The length of the essay will necessarily depend on the nature of the topic; however, 60 to 70 pages should be regarded as normal, less than 50 pages or more than 100 pages is unusual. The introduction to the essay should contain a statement indicating in general terms the sources of the results given, and any claims to originality in either results or methods. Three hard copies and a pdf file are to be submitted, with the pdf file submitted online through Wattle. The manuscript will usually be prepared using the TEX typesetting system, which is available on University computer systems. (The MSI will be able to provide access to word-processing equipment for this purpose). To allow time for assessment, the project must be completed and submitted approximately by the end of October (approximately by the end of May for mid-year entries); for the precise dates see the Student Guidelines page. The College milestones require a draft to be submitted to the Supevisor for feedback by the beginning of October. Possible honours essay topics can be found at our projects page.

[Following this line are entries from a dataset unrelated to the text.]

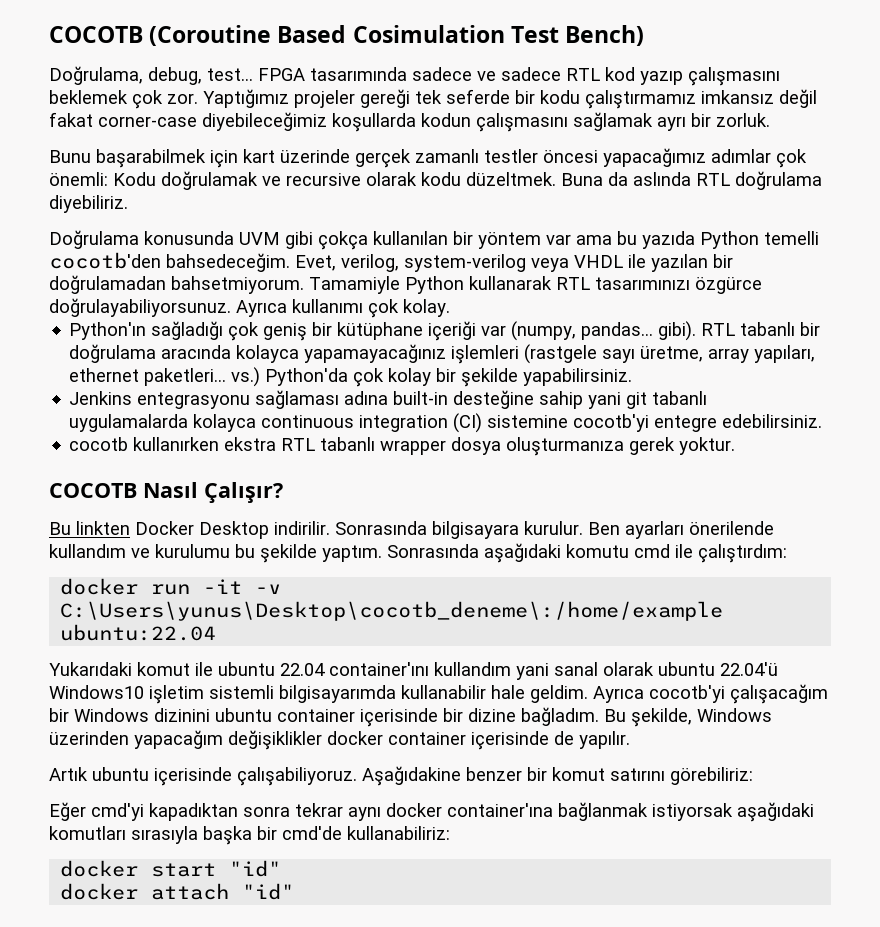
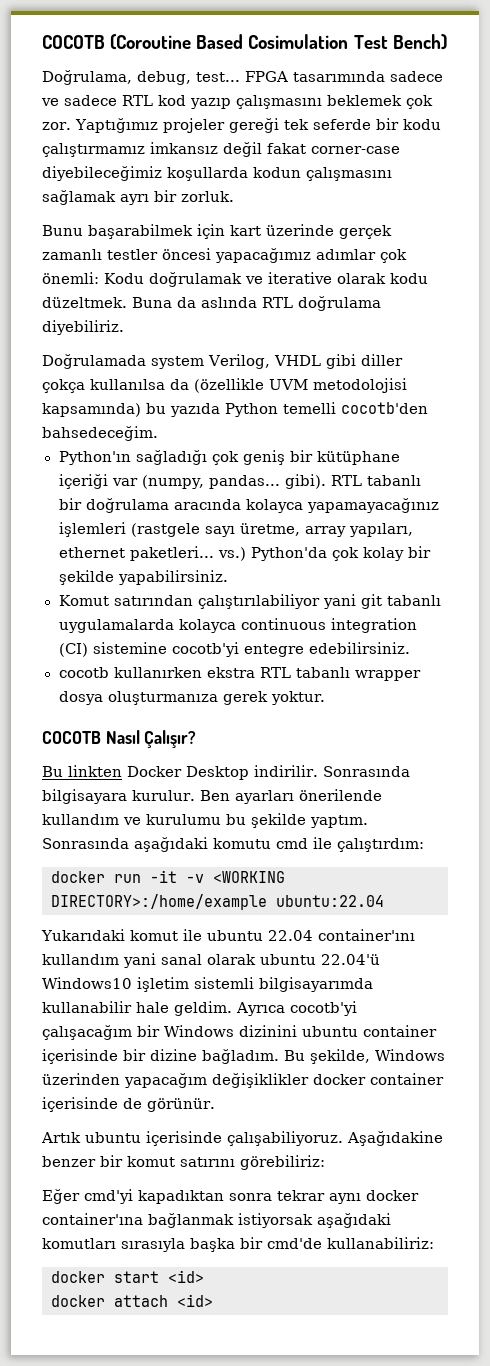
- Bunu başarabilmek için kart üzerinde gerçek zamanlı testler öncesi yapacağımız adımlar çok önemli: Kodu doğrulamak ve recursive olarak kodu düzeltmek.
+ Bunu başarabilmek için kart üzerinde gerçek zamanlı testler öncesi yapacağımız adımlar çok önemli: Kodu doğrulamak ve iterative olarak kodu düzeltmek.
- Doğrulama konusunda UVM gibi çokça kullanılan bir yöntem var ama bu yazıda Python temelli cocotb'den bahsedeceğim. Evet, verilog, system-verilog veya VHDL ile yazılan bir doğrulamadan bahsetmiyorum. Tamamiyle Python kullanarak RTL tasarımınızı özgürce doğrulayabiliyorsunuz. Ayrıca kullanımı çok kolay.
+ Doğrulamada system Verilog, VHDL gibi diller çokça kullanılsa da (özellikle UVM metodolojisi kapsamında) bu yazıda Python temelli cocotb'den bahsedeceğim.
- Jenkins entegrasyonu sağlaması adına built-in desteğine sahip yani git tabanlı uygulamalarda kolayca continuous integration (CI) sistemine cocotb'yi entegre edebilirsiniz.
+ Komut satırından çalıştırılabiliyor yani git tabanlı uygulamalarda kolayca continuous integration (CI) sistemine cocotb'yi entegre edebilirsiniz.
- docker run -it -v C:\Users\yunus\Desktop\cocotb_deneme\:/home/example ubuntu:22.04
+ docker run -it -v <WORKING DIRECTORY>:/home/example ubuntu:22.04
- Bu şekilde, Windows üzerinden yapacağım değişiklikler docker container içerisinde de yapılır.
+ Bu şekilde, Windows üzerinden yapacağım değişiklikler docker container içerisinde de görünür.
- docker start "id"
+ docker start <id>
- docker attach "id"
+ docker attach <id>

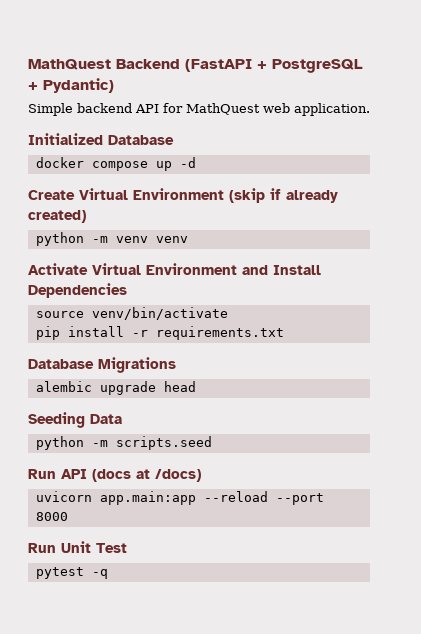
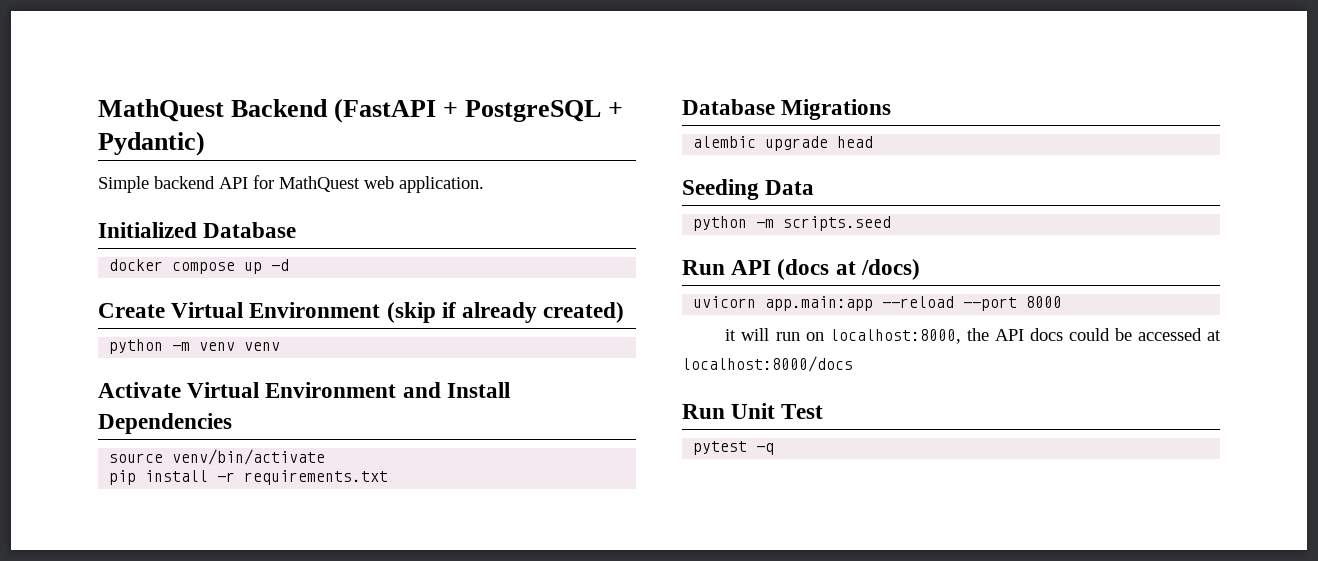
+ it will run on localhost:8000, the API docs could be accessed at localhost:8000/docs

Meetings will be held on the first Monday of each semester at 10 am in Room G35 to discuss the third/fourth year courses for the year. Courses totalling 24 units must be taken during the honours year, with a least 2 courses in the first semester.


The students will give two seminar talks during the course of the program. The first talk is 25 minutes long and may be on any mathematical topic. The second talk is 50 minutes long and must be related to the project. The purpose of the seminars is to give practice in delivering a lecture on a mathematical topic to a non-specialist mathematical audience.

The points for judgement are as follows:

  • the organisation of the material, the clarity and suitability of the presentation for the audience mentioned;
  • the timing — appropriate choice of the material for the allotted time, including the time for questions;
  • attention to mechanical details of lecture techniques, such as audibility, board technique, judgement of audience comprehension, etc;
  • the depth of understanding of the material chosen for the seminar.

Your supervisor, or perhaps your colleagues, should audit a “dry run”: you will almost certainly find that you initially overestimate the amount of material that can be covered in your talk.

The seminar talks will be combined into student conferences; we will have two such conferences during the year. Honours students are expected to attend both conferences; students with significant conflicts should discuss this with the convener as early as possible.

Further, you should note the weekly Mathematics Seminars held by the MSI; occasionally these may be specialised in nature and not appropriate for you, but frequently they will give you an opportunity to learn of the latest research methods in fields of interest to you, to hear an expository survey from an expert, or simply to meet a famous mathematician.


The fourth year students will be provided with a desk in the John Dedman building and with computer accounts. The ANU e-mail accounts (not just private accounts) should be checked frequently for messages and seminar notices. Part-time tutoring positions are often available to the fourth year students: contact the first year coordinator if you are interested.